Google is not unique here. Every major lab publishes benchmark tables designed to tell a particular story. OpenAI does it. Anthropic does it. The benchmark selection, the comparison set, the metrics chosen, all of these decisions shape the narrative before a single number appears.

The honest read of the AI benchmark landscape in early 2026 is that no single model dominates across everything. Gemini 3.1 Pro leads on automated composite intelligence metrics. Claude models lead on enterprise task performance and human preference voting. GPT-5.3-Codex leads on specialized coding benchmarks where it bothered to publish scores. These are not contradictory facts. They are a picture of a genuinely competitive field where the right model depends entirely on what you are building.

The Real Story About Google

Here is the thing about Gemini that the "Google is back" framing keeps getting wrong.

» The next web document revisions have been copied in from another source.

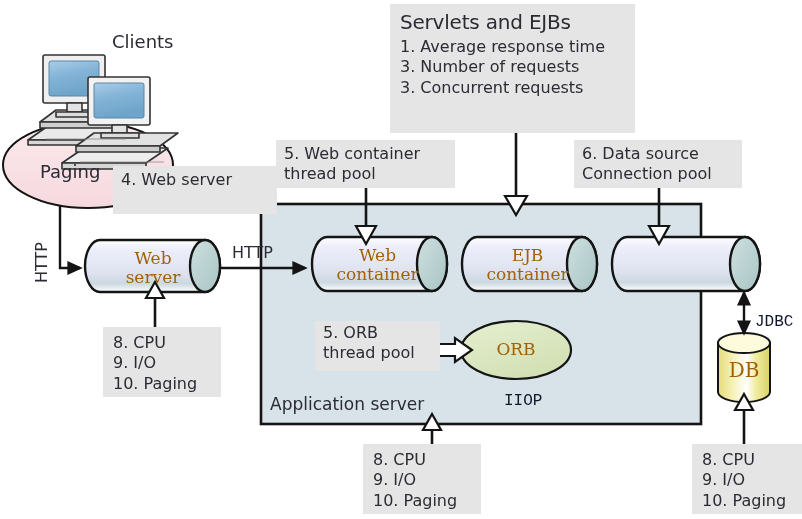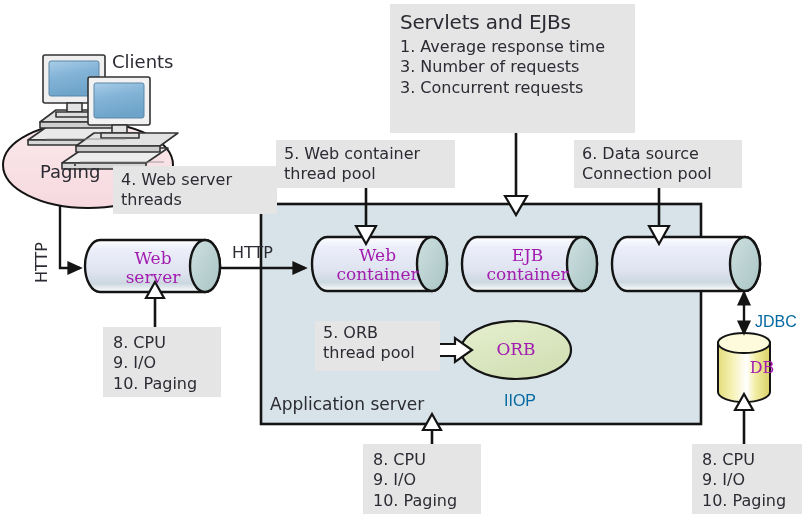--- a/index.html
+++ b/index.html
@@ -221,7 +221,7 @@
     <path d="M735,410 L753,410 L744,394 Z" fill="#ffffff" stroke="#141414" stroke-width="2.2"></path>
   </svg>
 
-  <div class="plain-label" style="left:112px; top:51px; font-size:18px;">Clients</div>
+  <div class="plain-label" style="left:112px; top:31px; font-size:18px;">Clients</div>
 
   <div class="plain-label" style="left:40px; top:161px; font-size:18px;">Paging</div>
 

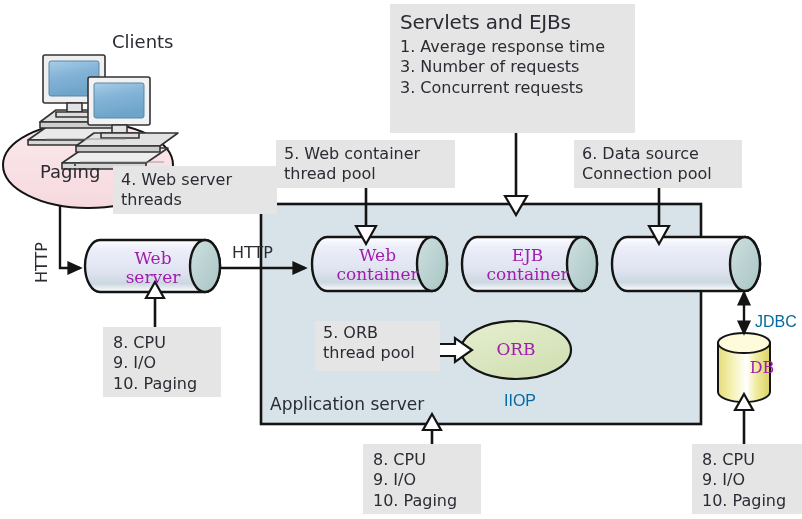--- a/index.html
+++ b/index.html
@@ -264,7 +264,6 @@
 
   <div class="callout center" style="left:113px; top:166px; width:164px; height:48px; padding-top:4px;">
     <span class="li">4. Web server</span>
-    <span class="li">threads</span>
   </div>
 
   <div class="callout center" style="left:276px; top:140px; width:179px; height:48px; padding-top:4px;">

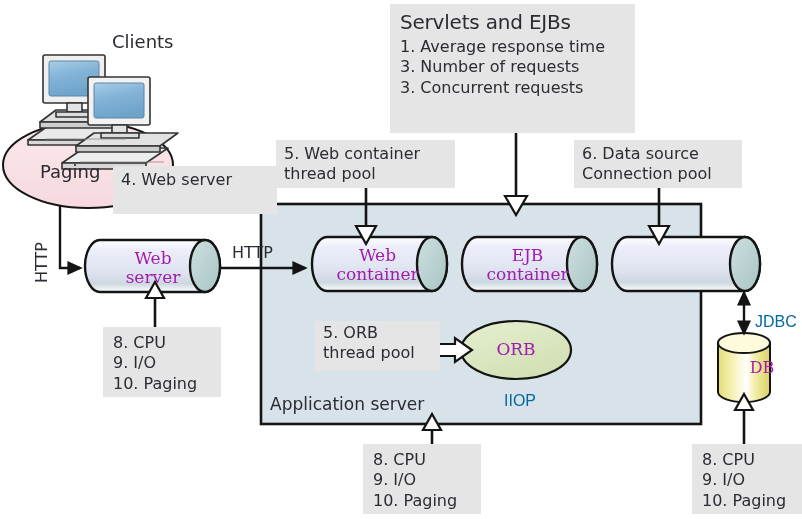--- a/index.html
+++ b/index.html
@@ -77,7 +77,7 @@
   .cyl-text {
     position: absolute;
     text-align: center;
-    color: #a21caf;
+    color: #a16207;
     font-family: "DejaVu Serif", "Liberation Serif", serif;
     font-size: 17px;
     line-height: 1.12;

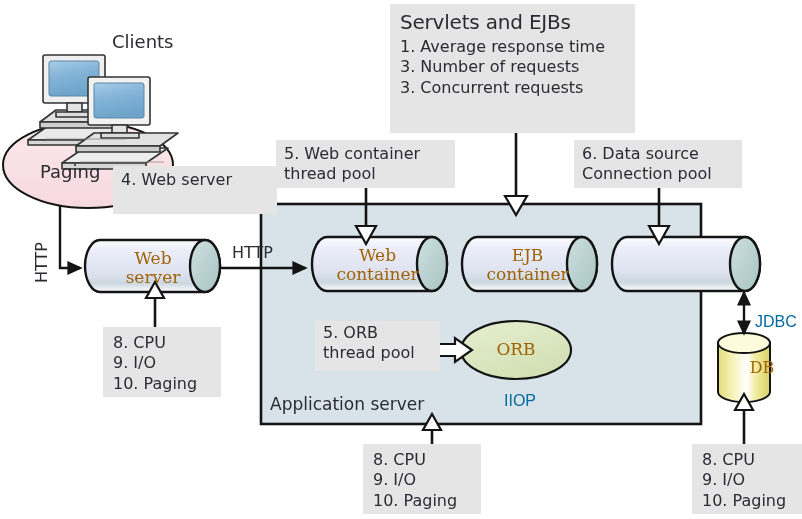--- a/index.html
+++ b/index.html
@@ -56,9 +56,9 @@
   }
   .serif-label {
     position: absolute;
-    color: #0369a1;
+    color: #0f172a;
     font-size: 16px;
-    font-family: Liberation Sans, sans-serif;
+    font-family: Liberation Mono, monospace;
     white-space: nowrap;
     z-index: 6;
   }

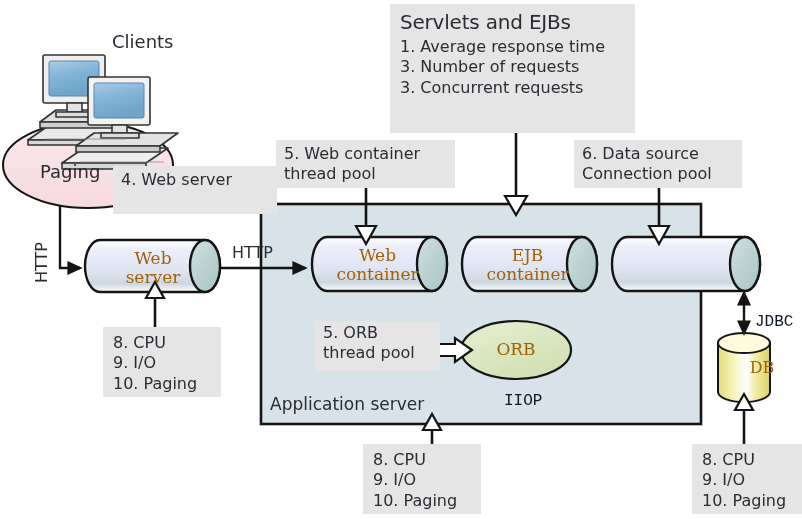--- a/index.html
+++ b/index.html
@@ -251,7 +251,7 @@
 
   <div class="serif-label" style="left:755px; top:313px;">JDBC</div>
 
-  <div class="cyl-text mono-ish" style="left:740px; top:359px; width:44px; font-size:16px;">DB</div>
+  <div class="cyl-text mono-ish" style="left:722px; top:359px; width:44px; font-size:20px;">DB</div>
 
   <div class="plain-label" style="left:270px; top:394px; font-size:17px;">Application server</div>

Google was never fully gone. Gemini has been deeply embedded in Search, Workspace, NotebookLM, Android, and a dozen other products touching billions of people daily. When Gemini improves, the effect is not a headline win over OpenAI. It is a slightly smarter autocomplete suggestion when drafting an email. A better summary in NotebookLM. A more useful response when someone Googles a question they would have asked a person ten years ago.

The reason a Gemini benchmark win feels different from an OpenAI benchmark win is not because Google made a better model. It is because Google is so deeply woven into how people already use technology that its improvements feel personal. When Gemini gets better, something you already use daily gets better without you doing anything.

That is not a comeback story. That is infrastructure quietly getting smarter.

The benchmark game is worth understanding. So is knowing when to stop playing it.